Thursday, September 3, 2009

Hurtling Towards 6 Months (and 45)

The big six-month birthday is fast approaching--I won't say exactly when it is, in order once again to preserve anonymity. But it's close enough that I'm getting excited.

On the other hand--a little disturbing to contemplate how rapidly those six months came and went. The velocity of time, as I posted about earlier, has to do with the blending-together of day and night that has occurred since his birth.

No doubt every mother feels like time has wings, especially in the first part of her baby's life. Is it worse for an older mother? I couldn't say.

What's probably worse is when you're caring for your own child (or children) and your elderly, ailing parent (or parents). There's a book about this experience, written by a woman, newly separated from her husband, who took care of her baby and her dad with Alzheimer's and moved to a rural part of the Northeast, all virtually at the same time. (An interesting thing I just discovered: the original title of the book, "The House on Beartown Road: A Memoir of Learning and Forgetting" (Elizabeth Cohen, 2003, Random House) was changed, for the trade paperback edition, to "The Family on Beartown Road: A Memoir of Love and Courage." Says something about the commercialism of our times that such a banal title won out in the end.) It's an excellent, honest, funny book, about a woman taking an impossible situation and finding the absurd humor in it, as well as surprising moments of grace. She writes, for instance, about her father dropping language behind him as he walked, and her baby stopping to pick it up.

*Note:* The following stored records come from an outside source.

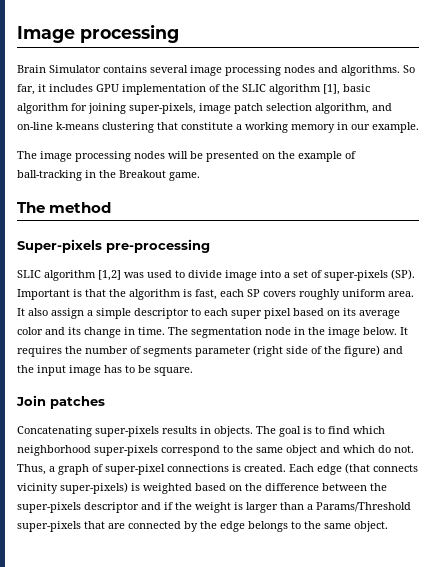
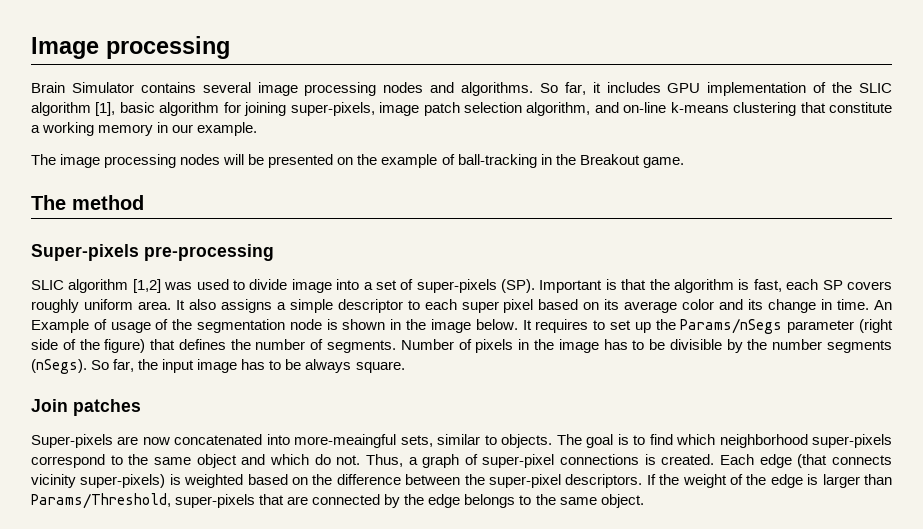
[51,308,84,319] assign -> [220,299,272,313] assigns
[168,327,291,338] The segmentation node -> [873,300,892,310] [31,319,386,333] An Example of usage of the segmentation node is shown
[65,346,192,357] the number of segments -> [593,318,783,334] to set up the Params/nSegs
[383,346,403,354] and -> [150,339,892,353] [31,359,135,374] that defines the number of segments. Number of pixels in the image has to be divisible by the number segments (nSegs). So far,
(151, 369) none -> [305,359,352,373] always
[17,426,211,437] Concatenating super-pixels results in -> [31,434,497,448] Super-pixels are now concatenated into more-meaingful sets, similar to
[17,502,231,513] super-pixels descriptor and if the weight -> [488,474,803,488] super-pixel descriptors. If the weight of the edge
[307,502,411,512] a Params/Threshold -> [31,493,171,509] Params/Threshold,

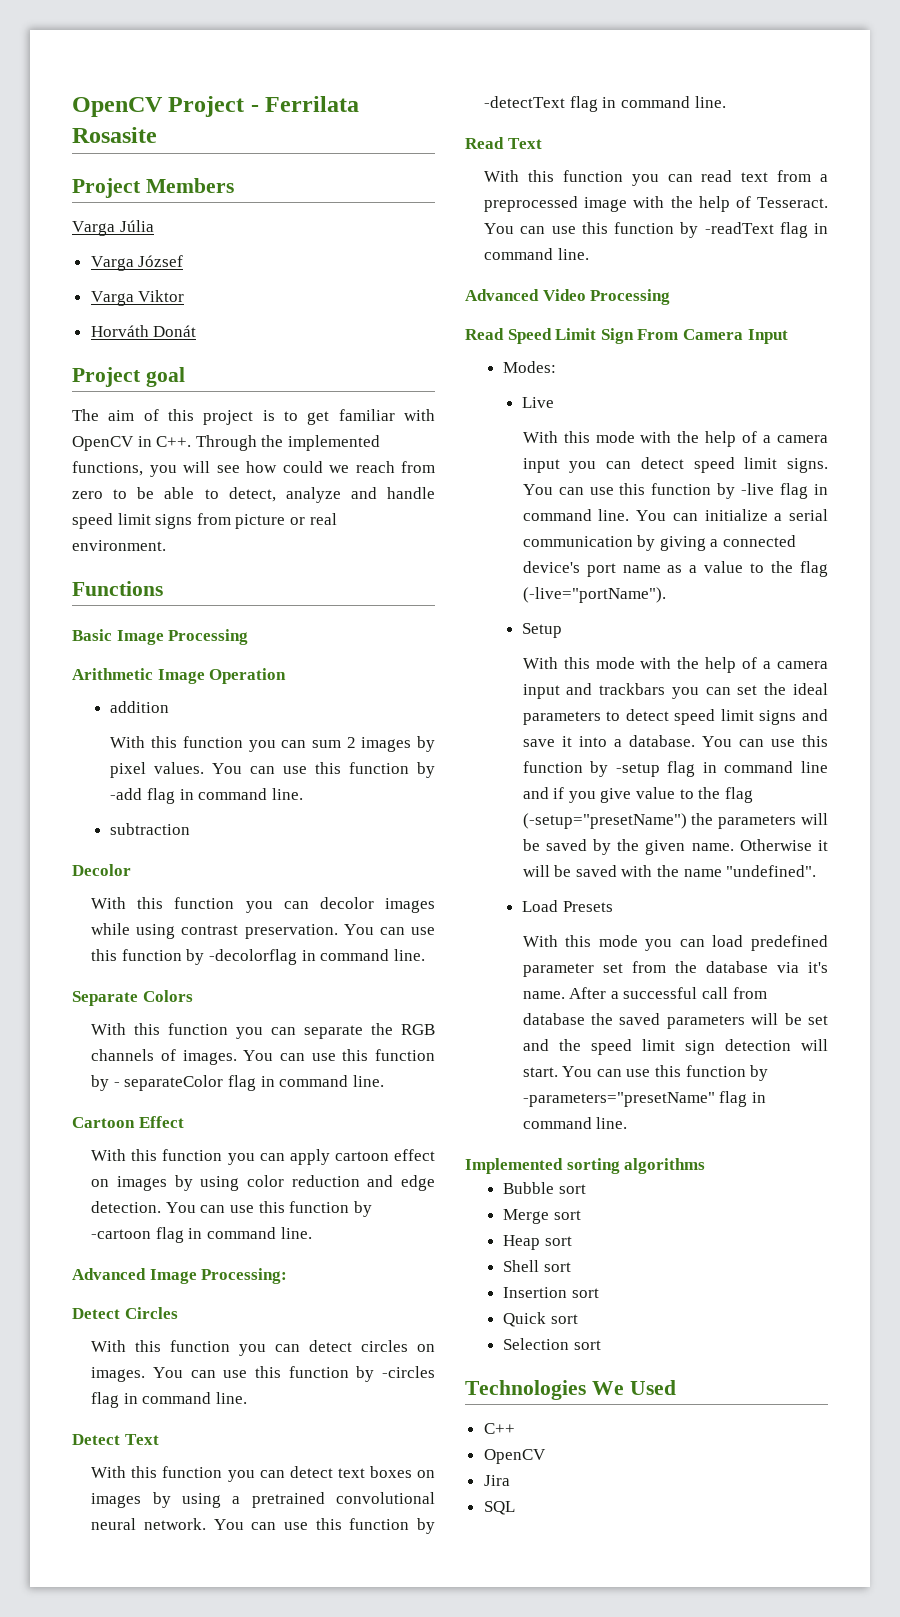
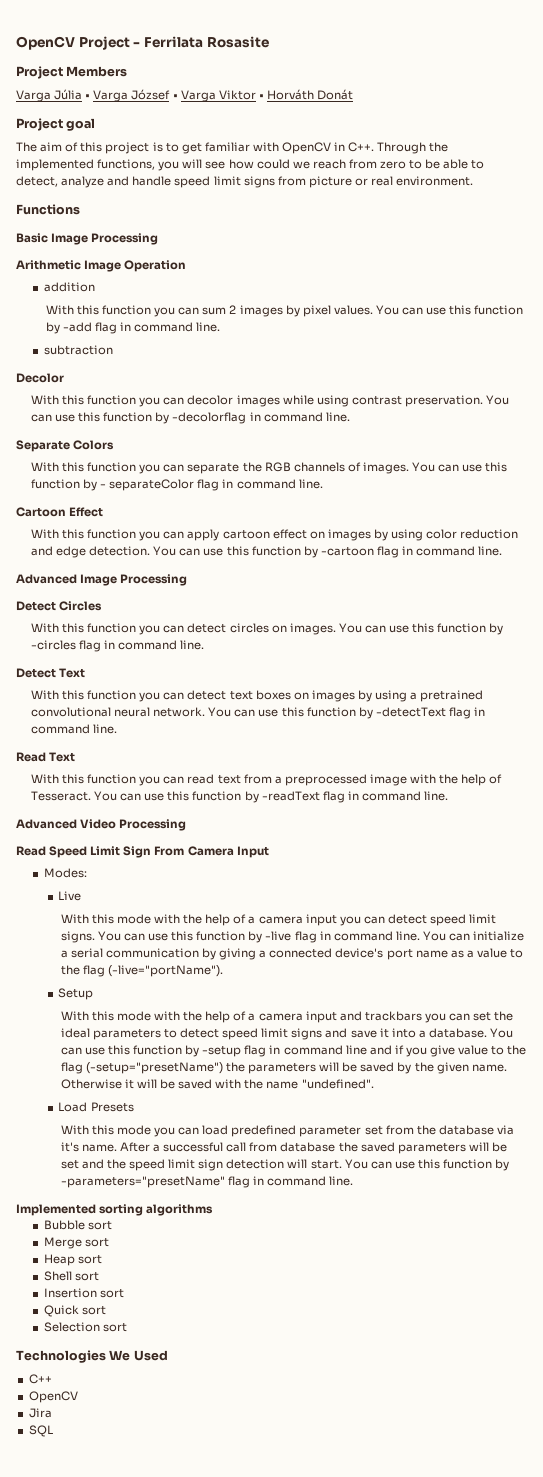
(154, 226) // -> [85,94,91,99] •
(184, 261) // -> [172,94,178,99] •
(185, 296) // -> [258,94,264,99] •
[201,1268,288,1284] Processing: -> [120,574,188,586] Processing

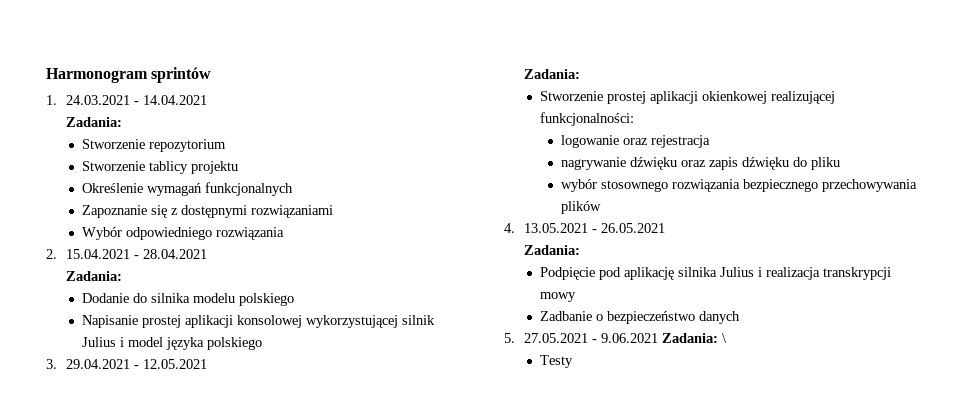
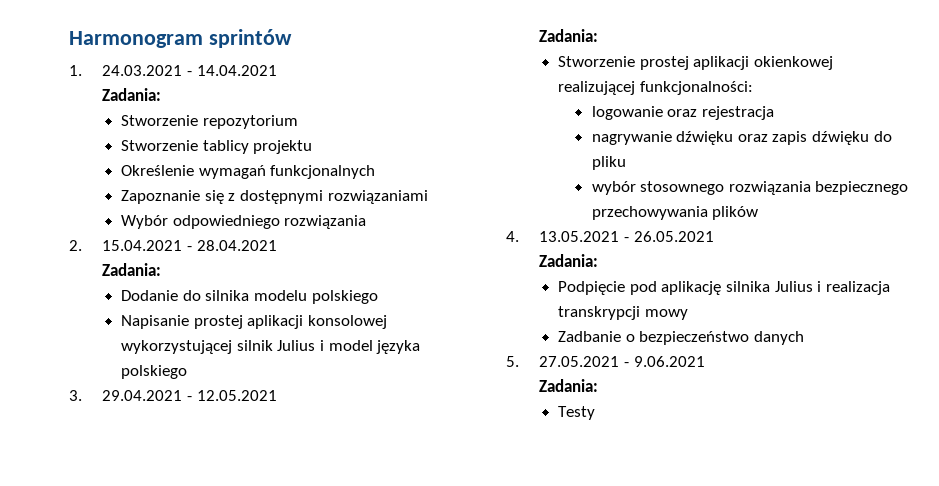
[662,333,728,343] Zadania: \ -> [539,379,599,392] // Zadania:

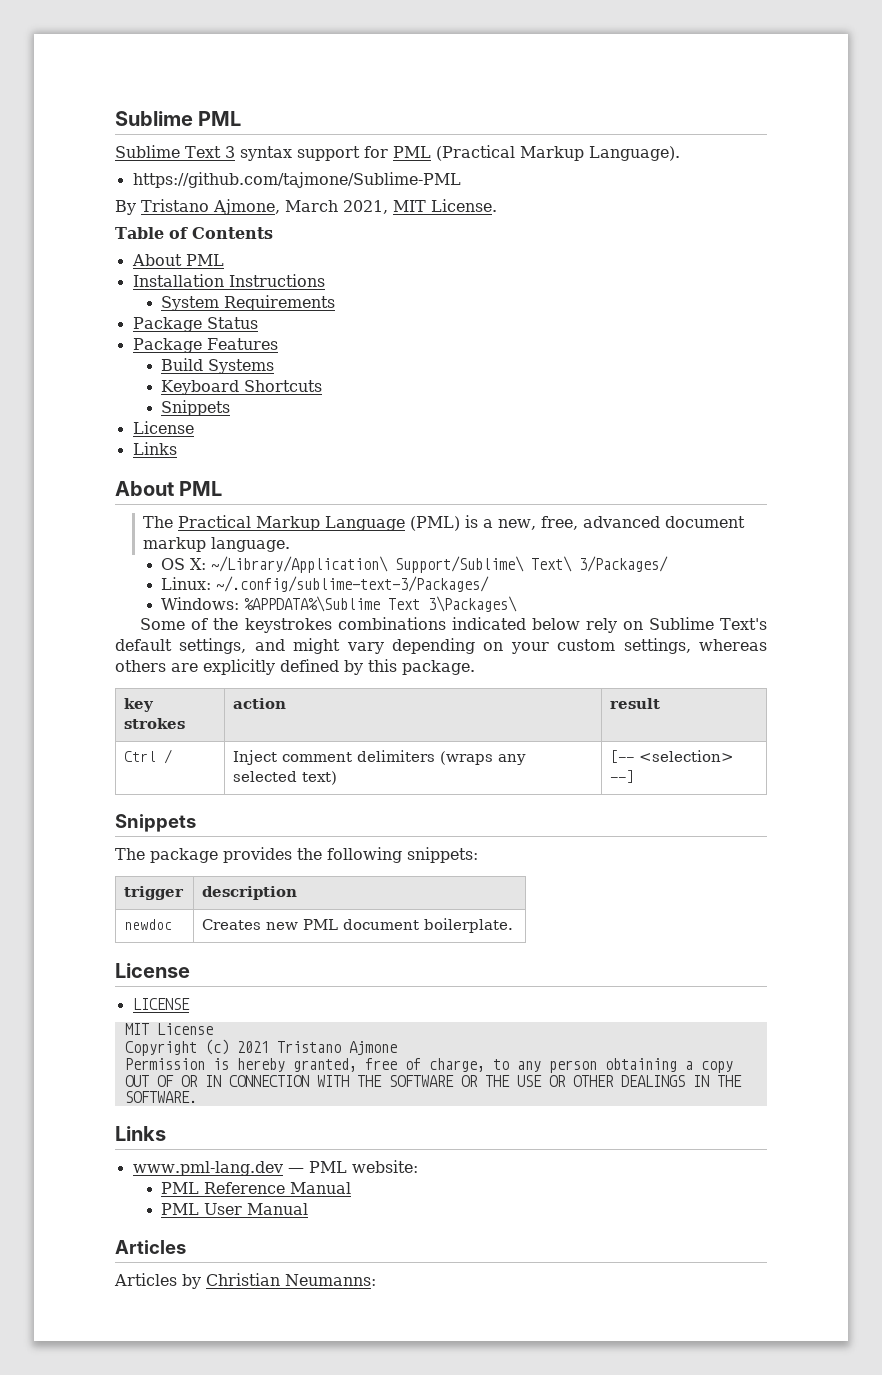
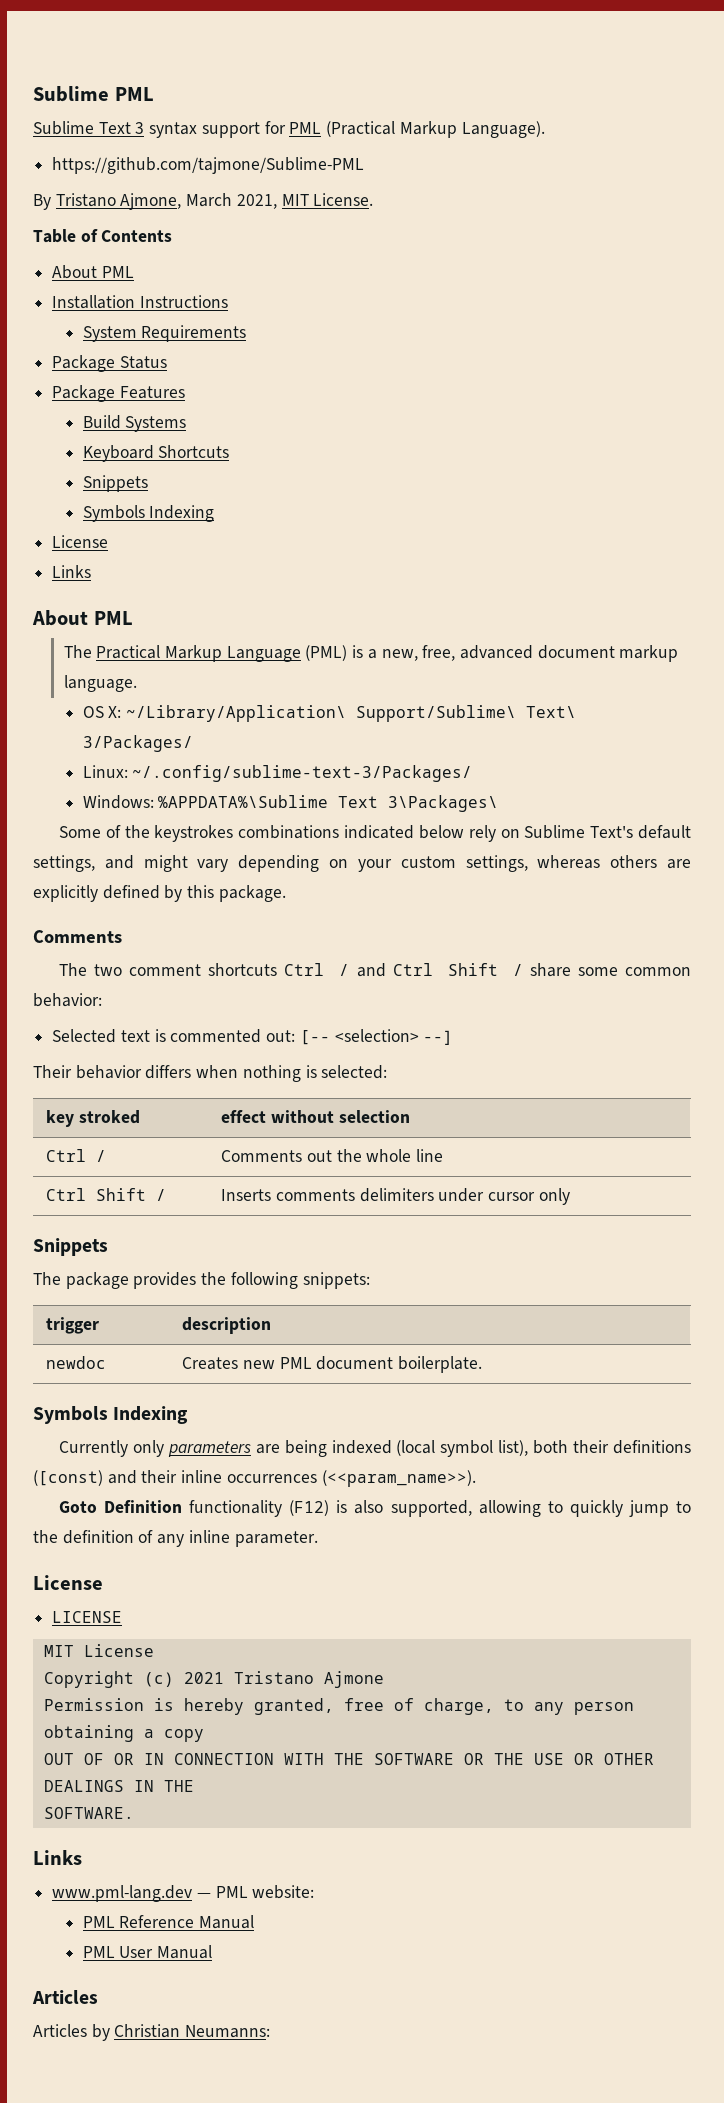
(231, 408) none -> [82,505,215,522] // Symbols Indexing
[124,698,155,712] [124,718,186,729] [233,698,287,709] [610,698,661,709] [124,749,173,764] [233,750,527,765] [233,771,338,785] [610,750,735,763] [610,770,635,783] // key strokes | action | result // Ctrl / | Inject comment delimiters (wraps any selected text) | [-- <selection> --] -> [33,930,122,943] [58,963,691,977] [33,993,102,1007] [52,1029,454,1045] [33,1065,388,1082] [46,1110,140,1127] [221,1110,410,1123] [46,1149,107,1162] [221,1149,444,1162] [46,1188,167,1201] [221,1188,570,1205] // Comments // The two comment shortcuts Ctrl / and Ctrl Shift / share some common behavior: // Selected text is commented out: [-- <selection> --] // Their behavior differs when nothing is selected: // key stroked | effect without selection // Ctrl / | Comments out the whole line // Ctrl Shift / | Inserts comments delimiters under cursor only
(514, 925) none -> [33,1406,189,1424] [58,1440,691,1457] [33,1470,476,1487] [58,1500,692,1517] [33,1530,318,1547] // Symbols Indexing // Currently only parameters are being indexed (local symbol list), both their definitions ([const) and their inline occurrences (<<param_name>>). // Goto Definition functionality (F12) is also supported, allowing to quickly jump to the definition of any inline parameter.

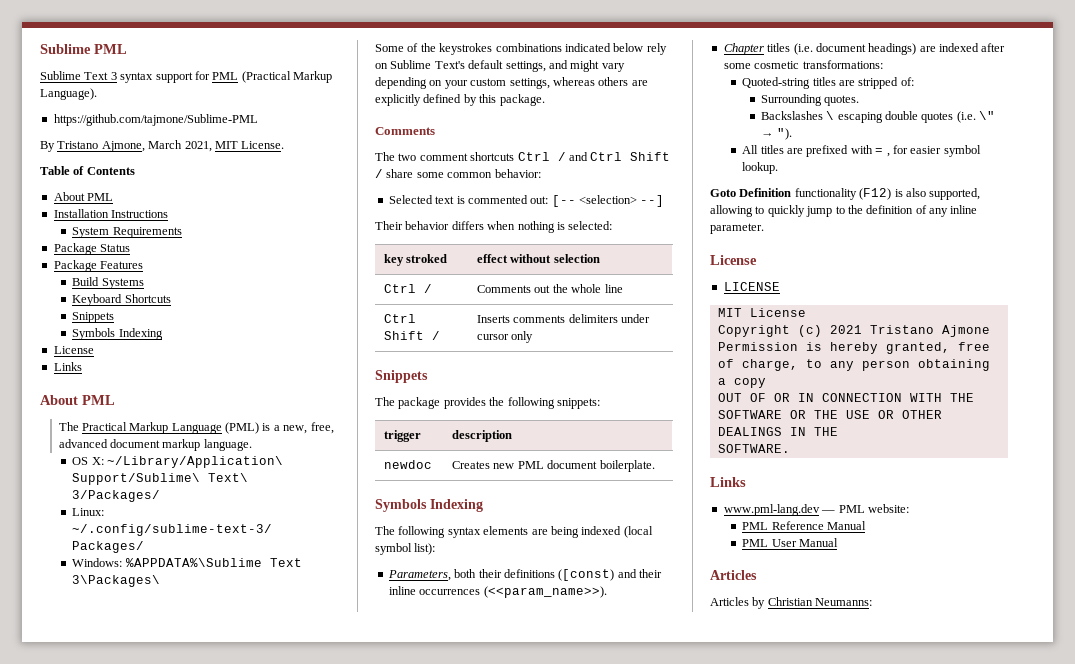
[58,1440,251,1457] Currently only parameters -> [375,526,529,538] The following syntax elements
[498,1440,529,1456] list), -> [414,543,436,555] [387,570,451,581] list): // Parameters,
(476, 1478) none -> [723,43,1006,55] [723,60,883,69] [742,77,914,89] [760,94,860,106] [760,111,996,123] [760,128,793,140] [742,145,981,157] [742,162,779,174] // Chapter titles (i.e. document headings) are indexed after some cosmetic transformations: // Quoted-string titles are stripped of: // Surrounding quotes. // Backslashes \ escaping double quotes (i.e. \" → "). // All titles are prefixed with = , for easier symbol lookup.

I miss my parents terribly--most terribly, perhaps, when things aren't going well with the baby. (Does one ever really stop depending on one's parents, for moral support at least? I mean, if one was blessed with having good parents, on whom one could invariably rely for some sort of moral support.) But I'm not sorry that I don't have to care for this baby and a sick parent at the same time. My heart goes out to those who are grappling with such a difficult situation. May they find some measure of grace and comfort in spite of the whole grueling experience.

Okay--so I'm suddenly not so concerned about approaching 45 years of age. Let the gray hairs fall where they may.